CODEWITHSUNDEEP
cvariablesconventions
MyrionSC2
MyrionSC2

Reputation: 1318

using variable in initialization of same variable

I fell over this little thing while coding:

char* strinit(char* str) {
    str = (char*) malloc(100);
    strcpy(str, "hello SO");
    return str;
}
int main()
{
    char* str = strinit(str);
    return 0;
}

As you can see, I am using the same variable that I am declaring to initialize it. This is no problem. I tried the same thing in Java. That causes errors.

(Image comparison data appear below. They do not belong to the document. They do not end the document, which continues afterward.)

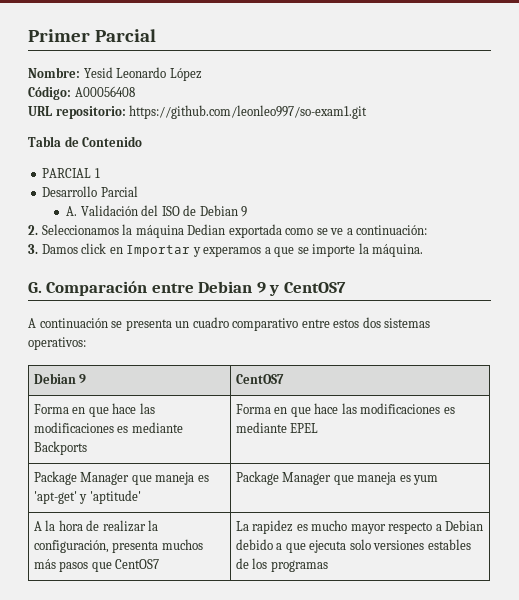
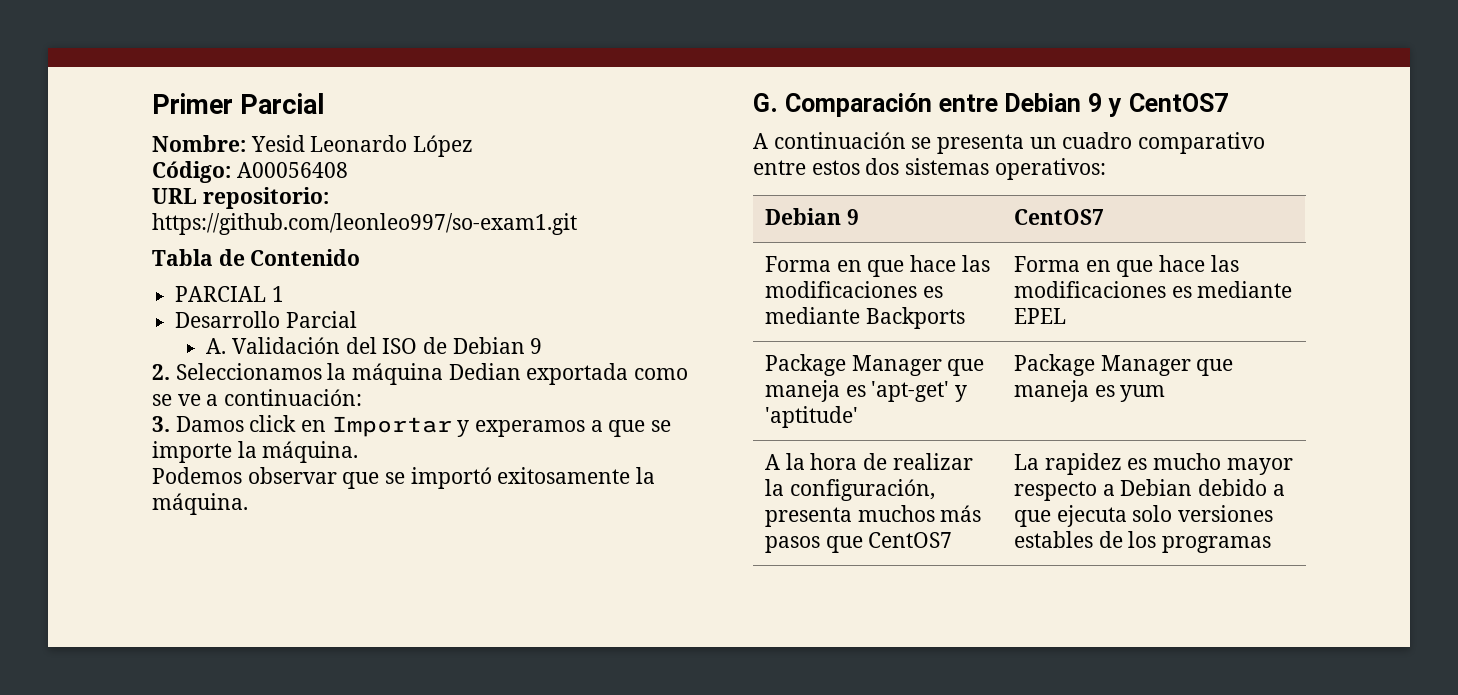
+ Podemos observar que se importó exitosamente la máquina.

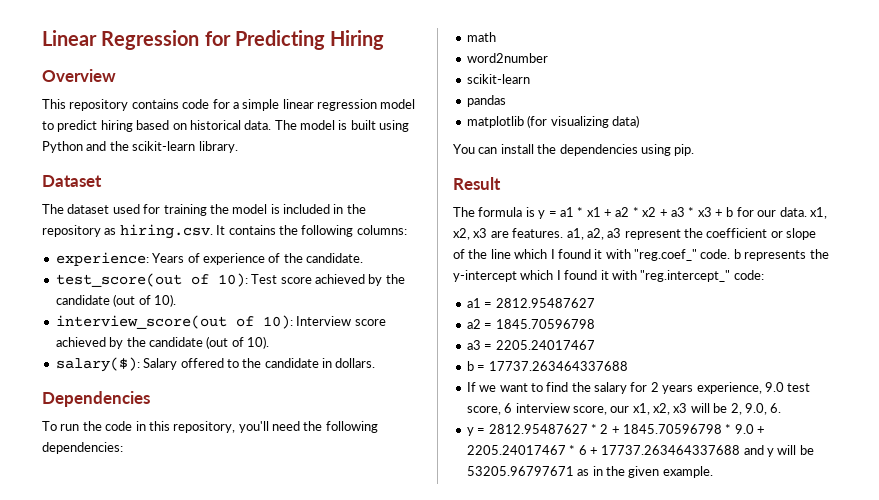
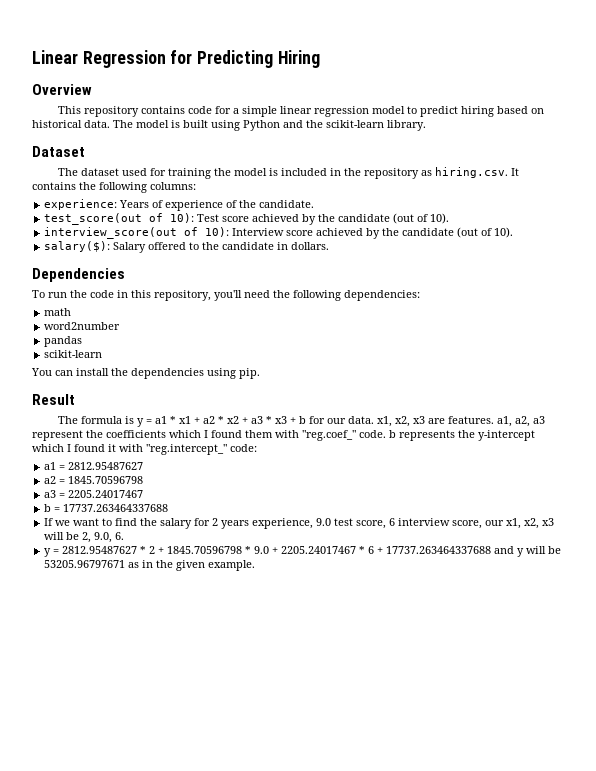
  word2number
- scikit-learn
  pandas
- matplotlib (for visualizing data)
+ scikit-learn
- The formula is y = a1 * x1 + a2 * x2 + a3 * x3 + b for our data. x1, x2, x3 are features. a1, a2, a3 represent the coefficient or slope of the line which I found it with "reg.coef_" code. b represents the y-intercept which I found it with "reg.intercept_" code:
+ The formula is y = a1 * x1 + a2 * x2 + a3 * x3 + b for our data. x1, x2, x3 are features. a1, a2, a3 represent the coefficients which I found them with "reg.coef_" code. b represents the y-intercept which I found it with "reg.intercept_" code:

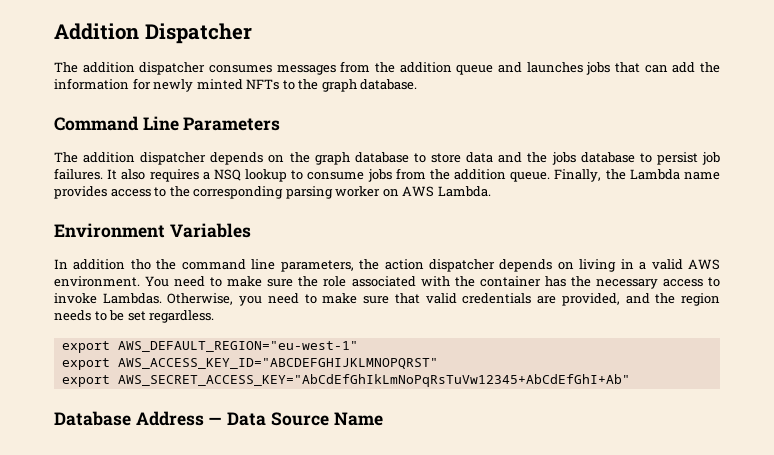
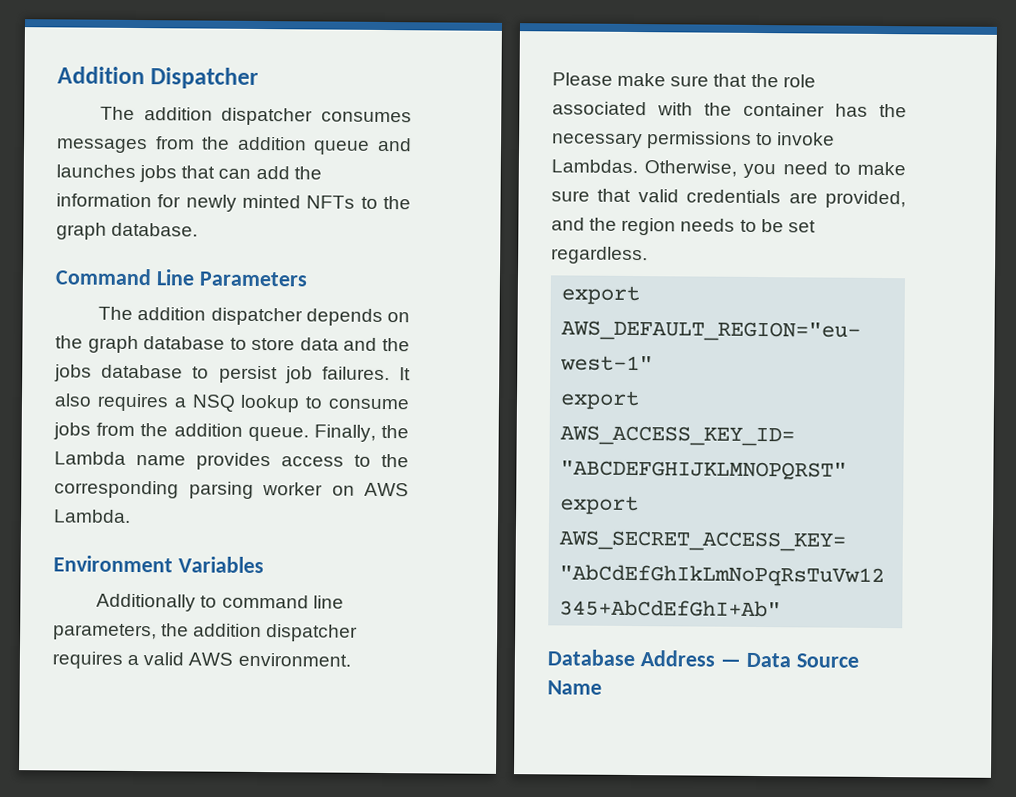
- In addition tho the command line parameters, the action dispatcher depends on living in a valid AWS environment.
+ Additionally to command line parameters, the addition dispatcher requires a valid AWS environment.
- You need to make sure the role associated with the container has the necessary access to invoke Lambdas.
+ Please make sure that the role associated with the container has the necessary permissions to invoke Lambdas.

So my question is: Is there any problems doing this? Can I use it in my code in good conscience?

Upvotes: 2

Views: 80

Answers (2)

harper
harper

Reputation: 13690

Not everything you can do should be done. The code

char* strinit(char* str) {
    str = (char*) malloc(100);
    strcpy(str, "hello SO");
    return str;
}

uses a parameter only as a local variable. You should change it to

char* strinit(void) {
    char* str = malloc(100);
    strcpy(str, "hello SO");
    return str;
}

and call the function without parameters.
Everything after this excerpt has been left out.